What is expected: Look through the records below and copy each line that includes the word "none".

Image comparison data
#####
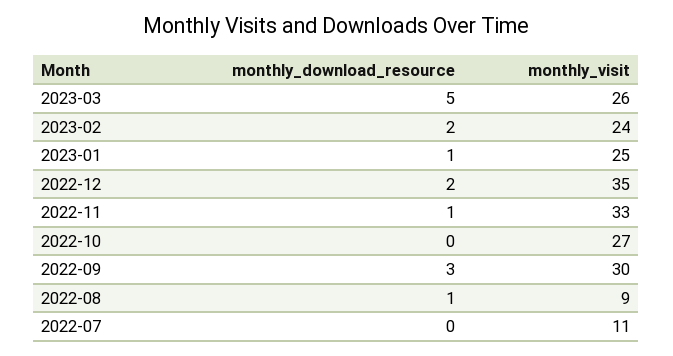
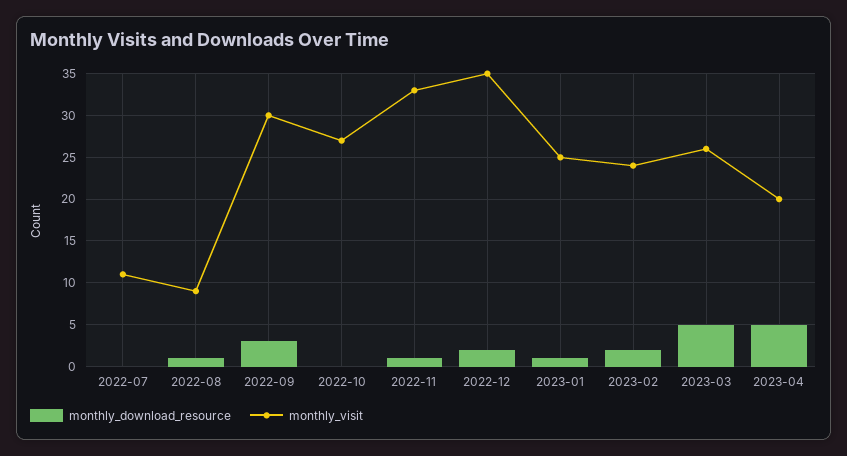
monthly_download_resource, 2023-04: none -> 5
monthly_visit, 2023-04: none -> 20

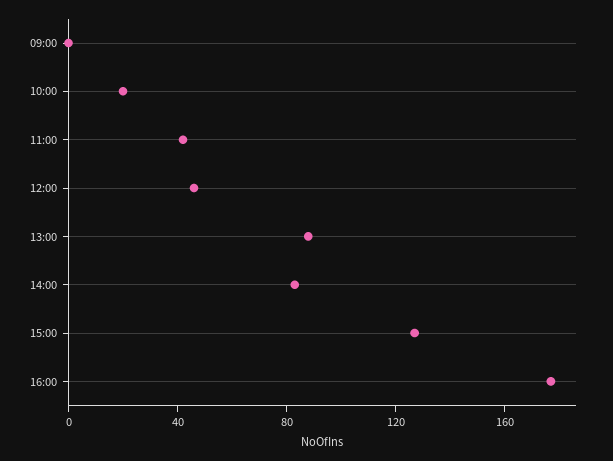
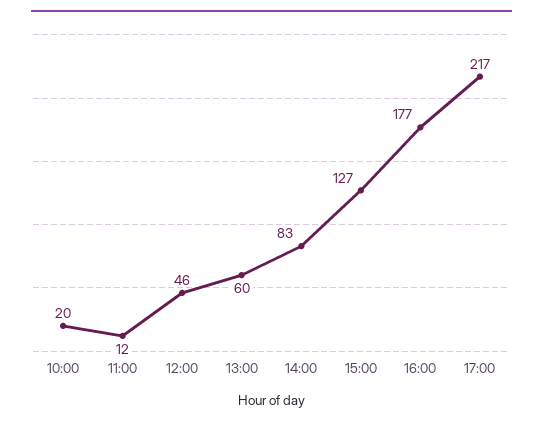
09:00: 0 -> none
11:00: 40 -> 12
13:00: 90 -> 60
17:00: none -> 217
#####
Your solution:
monthly_download_resource, 2023-04: none -> 5
monthly_visit, 2023-04: none -> 20
09:00: 0 -> none
17:00: none -> 217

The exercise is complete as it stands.